**Collected data entries**
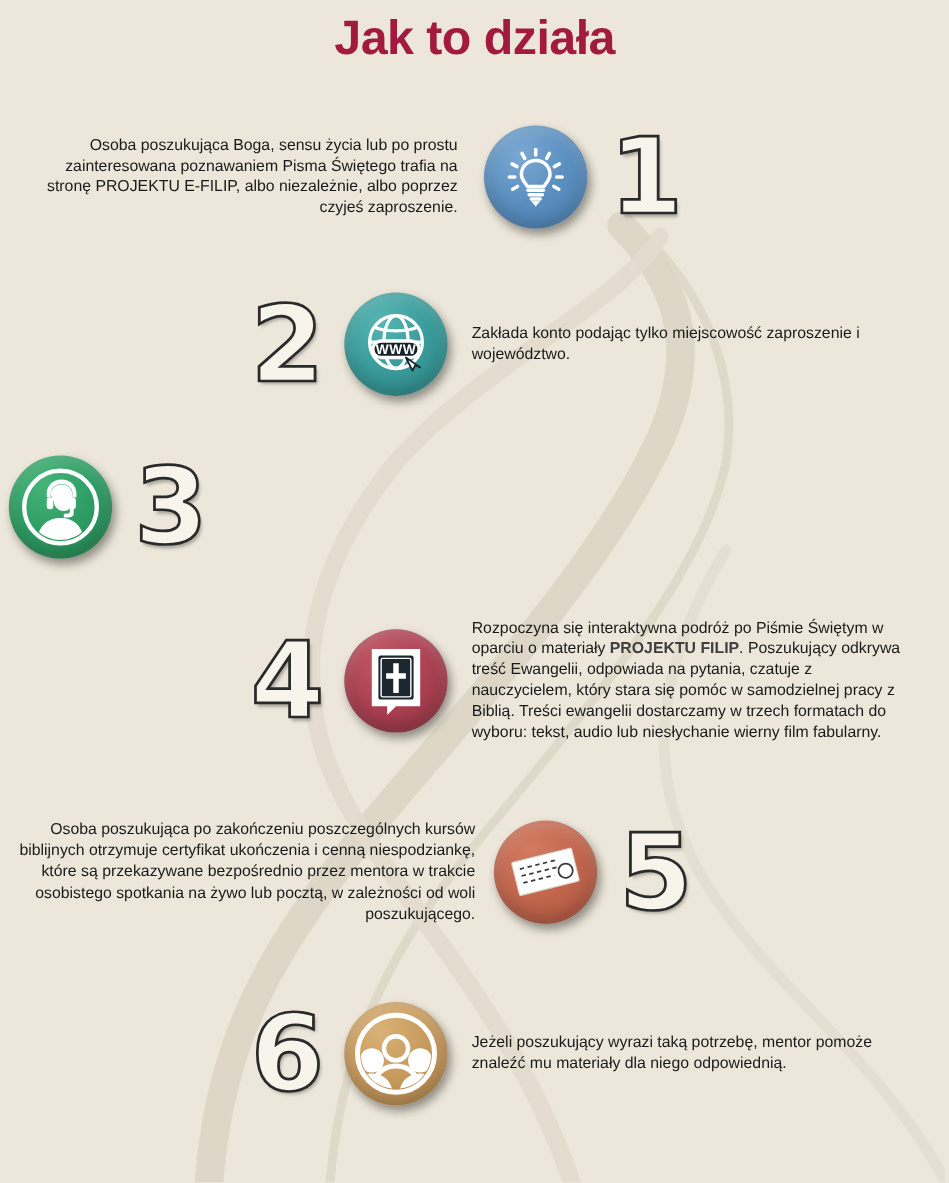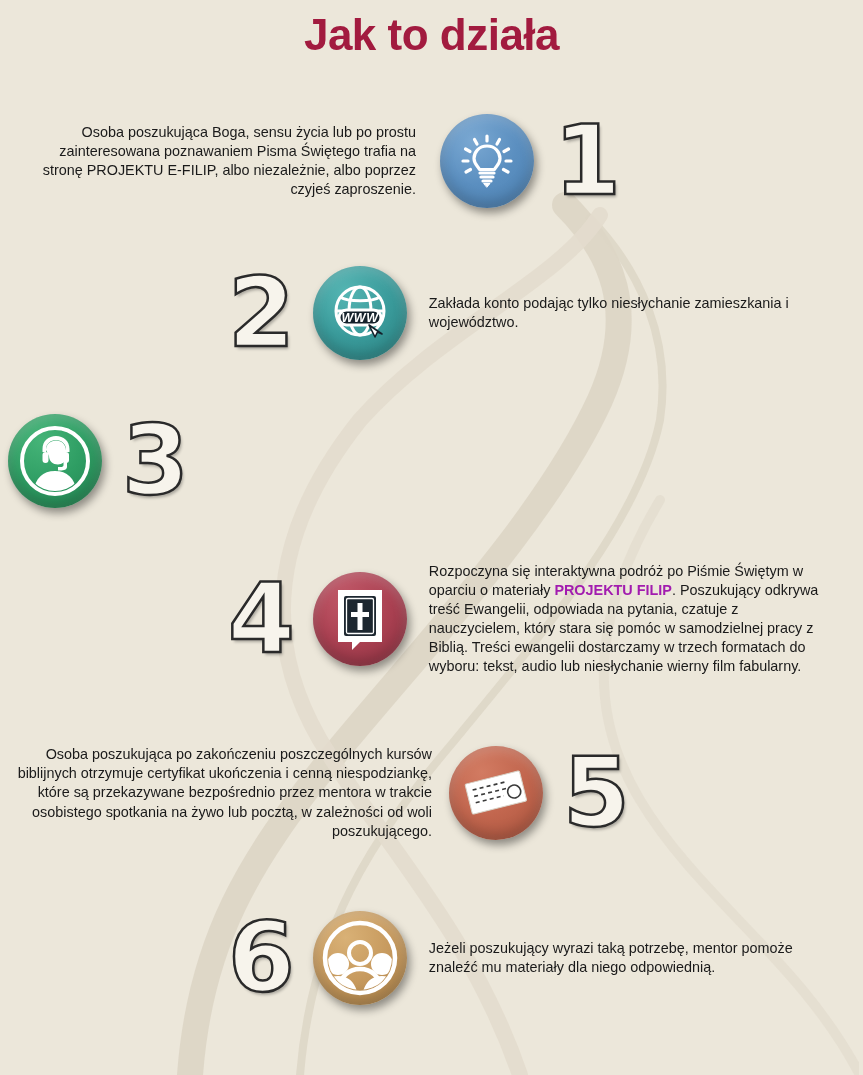--- a/index.html
+++ b/index.html
@@ -56,21 +56,21 @@
   .step-text {
     font-size: 14.4px;
     line-height: 1.32;
     color: #1a1a1a;
     white-space: pre-line;
   }
   .step-text.right-align { text-align: right; }
   .step-text.left-align  { text-align: left; }
 
   .highlight {
-    color: #a21caf;
+    color: #404040;
     font-weight: bold;
   }
 
   
   .numeral {
     font-size: 96px;
     font-weight: bold;
     line-height: 1;
     color: #f7f4ec;
     -webkit-text-stroke: 2.5px #2a2a2a;
@@ -85,21 +85,20 @@
     height: 94px;
     border-radius: 50%;
     position: relative;
     flex: none;
     box-shadow: 3px 5px 9px rgba(0,0,0,0.40),
                 inset 0 -6px 14px rgba(0,0,0,0.20),
                 inset 0 5px 12px rgba(255,255,255,0.22);
     display: flex;
     align-items: center;
     justify-content: center;
-    font-style: italic;
   }
   .badge svg { display: block; }
 
   
   #step-1 { top: 113px; left: 36px;  }
   #step-2 { top: 265px; left: 228px; }
   #step-3 { top: 413px; left: 8px;   }
   #step-4 { top: 562px; left: 228px; }
   #step-5 { top: 745px; left: 8px;   }
   #step-6 { top: 910px; left: 228px; }
@@ -170,21 +169,21 @@
             <line x1="8" y1="29" x2="56" y2="29"></line>
             <path d="M12 15 C 20 20, 44 20, 52 15"></path>
             <path d="M12 43 C 20 38, 44 38, 52 43"></path>
           </g>
           <rect x="11" y="28" width="42" height="15" rx="7.5" fill="#15212b" stroke="#ffffff" stroke-width="3"></rect>
           <text x="32" y="39.5" font-family="Liberation Sans, sans-serif" font-size="12.5" font-weight="bold" fill="#ffffff" text-anchor="middle" letter-spacing="0.5">WWW</text>
           <path d="M41 43 L 47 55 L 49.5 50 L 54 52 Z" fill="#ffffff" stroke="#15212b" stroke-width="1.6" stroke-linejoin="round"></path>
         </svg>
       </span>
     </div>
-    <div class="step-text left-align">Zakłada konto podając tylko niesłychanie zamieszkania i województwo.</div>
+    <div class="step-text left-align">Zakłada konto podając tylko miejscowość zaproszenie i województwo.</div>
   </div>
 
   <div class="step" id="step-3">
     <div class="badge" style="background:radial-gradient(circle at 35% 28%, #45b478 0%, #2e9d63 48%, #237f4f 100%);">
       <span>
         <svg width="80" height="80" viewBox="0 0 80 80">
           <circle cx="40" cy="40" r="33" fill="none" stroke="#ffffff" stroke-width="4"></circle>
           <clipPath id="clip3">
               <circle cx="40" cy="40" r="30"></circle>
             </clipPath>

**Assignment**
Please return the lines above that run from the line containing "box-shadow: 3px 5px" to the line containing "113px; left: 36px;", inclusive, exactly and with no other lines.

**Answer to this problem**
     box-shadow: 3px 5px 9px rgba(0,0,0,0.40),
                 inset 0 -6px 14px rgba(0,0,0,0.20),
                 inset 0 5px 12px rgba(255,255,255,0.22);
     display: flex;
     align-items: center;
     justify-content: center;
-    font-style: italic;
   }
   .badge svg { display: block; }
 
   
   #step-1 { top: 113px; left: 36px;  }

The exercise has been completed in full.